If you look at those artist’s work the lines get more blurred and the moral picture more complex. When is appropriation playing homage? Why is it so bad? Is it appropriation when artists from poor backgrounds or oppressed racial groups take the artefacts and techniques of the millionaire artists of the rich world and bend them to their own uses? In my conversations with musicologists over the years on these issues the lines are drawn along solely economic grounds. The artists and record companies of the first world have the resources to defend their rights, the poor do not. The “2 Unknown Traditional Singers From Vietnam” of Boat Woman Song doubtless went to their graves unaware their voices are scoring endless hits on YouTube every day, and if they did they wouldn’t be able to sue Holger Czukay anyway. Borrowing, reference, and collage are fair play among equals, but perhaps deeply questionable between rich and poor.
Also depth and quality of thought in using material not self-generated is important. At best you have a respectful integration of cultures and method leading to valuable new material.
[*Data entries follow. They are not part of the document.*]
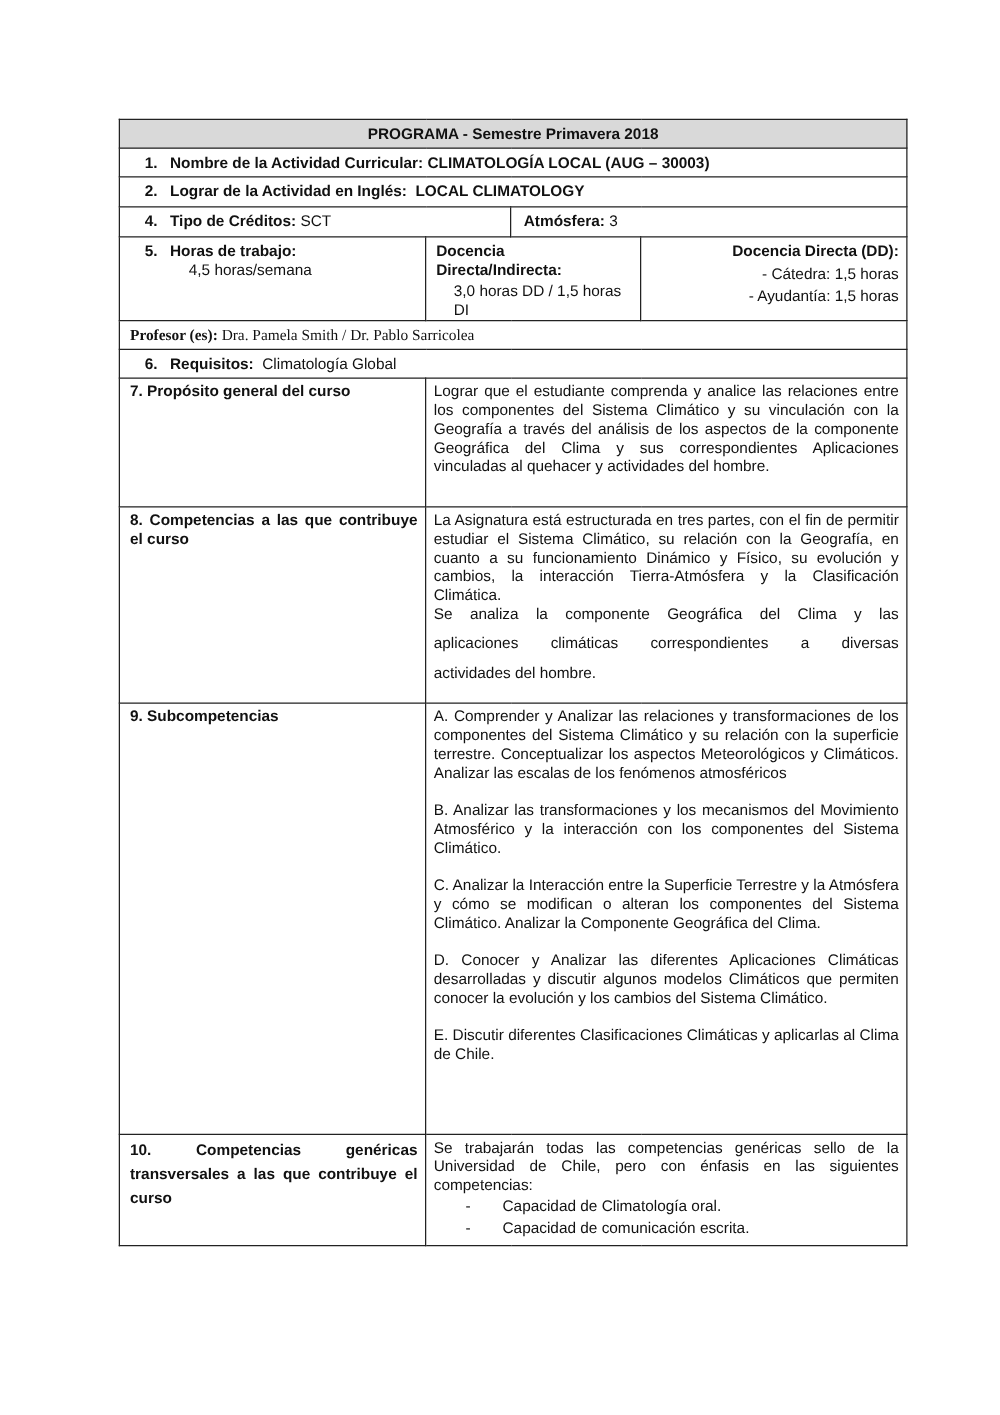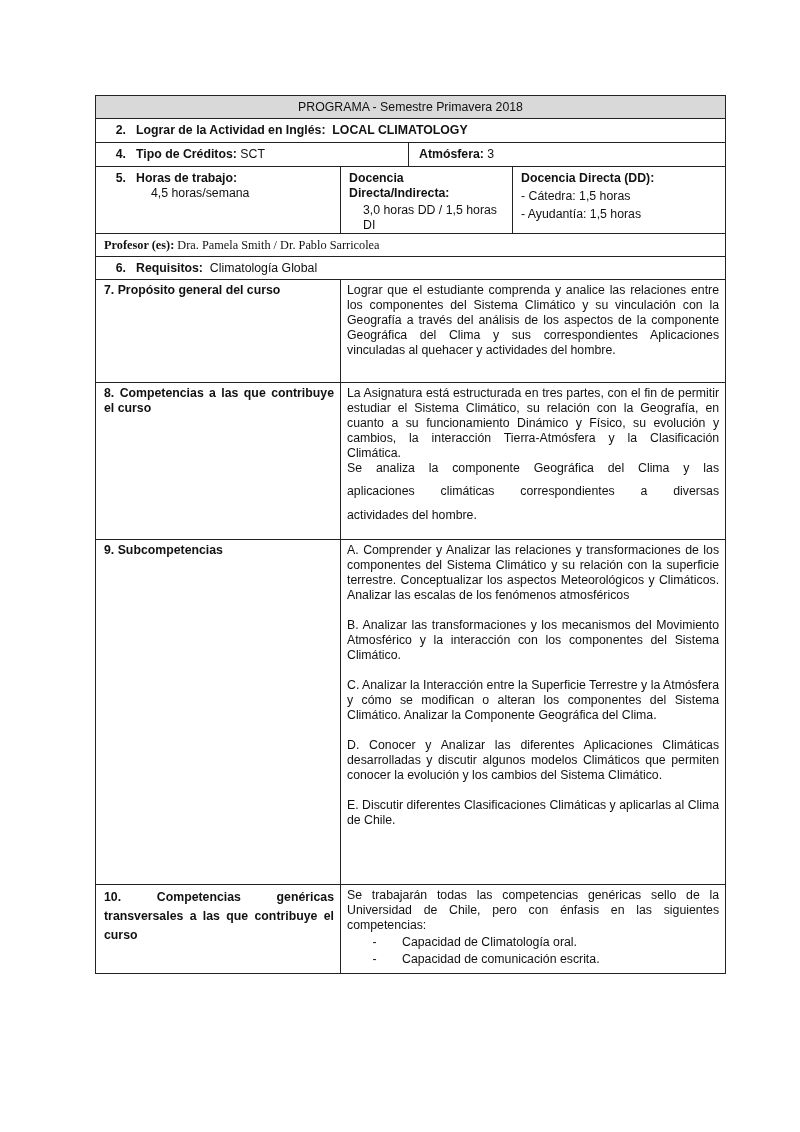--- a/index.html
+++ b/index.html
@@ -1,20 +1,20 @@
 <!DOCTYPE html>
 <html><head>
 <meta charset="utf-8">
 <style>
   html, body { margin: 0; padding: 0; background: #ffffff; }
   body { width: 800px; height: 1132px; position: relative; font-family: "Liberation Sans", sans-serif; color: #111; font-size: 12.3px; }
   .page { position: absolute; left: 0; top: 0; width: 800px; height: 1132px; }
   .tbl { position: absolute; left: 95px; top: 95px; width: 630px; border-collapse: collapse; table-layout: fixed; }
   .tbl td { border: 1.3px solid #222; padding: 0; vertical-align: top; line-height: 15px; }
-  .hdr { background: #d9d9d9; text-align: center; font-weight: normal; height: 22px; vertical-align: middle !important; }
+  .hdr { background: #d9d9d9; text-align: center; font-weight: bold; height: 22px; vertical-align: middle !important; }
   .b { font-weight: bold; }
   .num { display: inline-block; width: 30px; text-align: right; padding-right: 10px; font-weight: bold; }
   .ind { padding-left: 55px; }
   .r1 { height: 22px; }
   .cellpad { padding: 3px 6px 3px 6px !important; }
   .just { text-align: justify; }
   .just-last { text-align: justify; text-align-last: justify; }
   .para { margin: 0; }
   .gap { height: 15px; }
   .li { display: flex; }
@@ -31,20 +31,26 @@
     <col style="width:68px">
     <col style="width:104px">
     <col style="width:213px">
   </colgroup>
 
   <tbody>
         <tr>
     <td colspan="5" class="hdr">PROGRAMA - Semestre Primavera 2018</td>
   </tr>
 
+  <tr>
+    <td colspan="5" class="r1" style="height:22px;vertical-align:middle;">
+      <span class="num">1.</span><span class="b">Nombre de la Actividad Curricular:</span>
+      <span class="b">CLIMATOLOGÍA LOCAL (AUG – 30003)</span>
+    </td>
+  </tr>
 
   <tr>
     <td colspan="5" style="height:23px;vertical-align:middle;">
       <span class="num">2.</span><span class="b">Lograr de la Actividad en Inglés:</span>&nbsp;
       <span class="b">LOCAL CLIMATOLOGY</span>
     </td>
   </tr>
 
 
   <tr>
@@ -60,21 +66,21 @@
 
   <tr>
     <td colspan="2" style="height:62px;padding-top:4px;">
       <div><span class="num">5.</span><span class="b">Horas de trabajo:</span></div>
       <div class="ind">4,5 horas/semana</div>
     </td>
     <td colspan="2" style="padding:4px 6px 0 8px;">
       <div class="b">Docencia Directa/Indirecta:</div>
       <div style="padding-left:14px;margin-top:2px;">3,0 horas DD / 1,5 horas DI</div>
     </td>
-    <td style="padding:4px 6px 0 8px;">
+    <td style="padding:4px 6px 0 8px;text-align:right;">
       <div class="b">Docencia Directa (DD):</div>
       <div style="margin-top:3px;">- Cátedra: 1,5 horas</div>
       <div style="margin-top:3px;">- Ayudantía: 1,5 horas</div>
     </td>
   </tr>
 
   <tr>
     <td colspan="5" style="height:22px;vertical-align:middle;padding-left:8px;font-family:Liberation Serif, serif;">
       <span class="b">Profesor (es):</span>
       <span>Dra. Pamela Smith / Dr. Pablo Sarricolea</span>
At worst you have tourism and exploitation. To make that judgement involves taking each case separately, any blanket decisions will always be challenged by the next album to come along.
Yes – there is a background of direct theft, of imperialism, of colonialism behind My Life in the Bush of Ghosts. But there has to be a case for quality, for bringing the art of other cultures into the mainstream, and for the validity of art beyond the important, but ultimately mundane, social restraints of respect and decency.
This album makes that case, over and over again.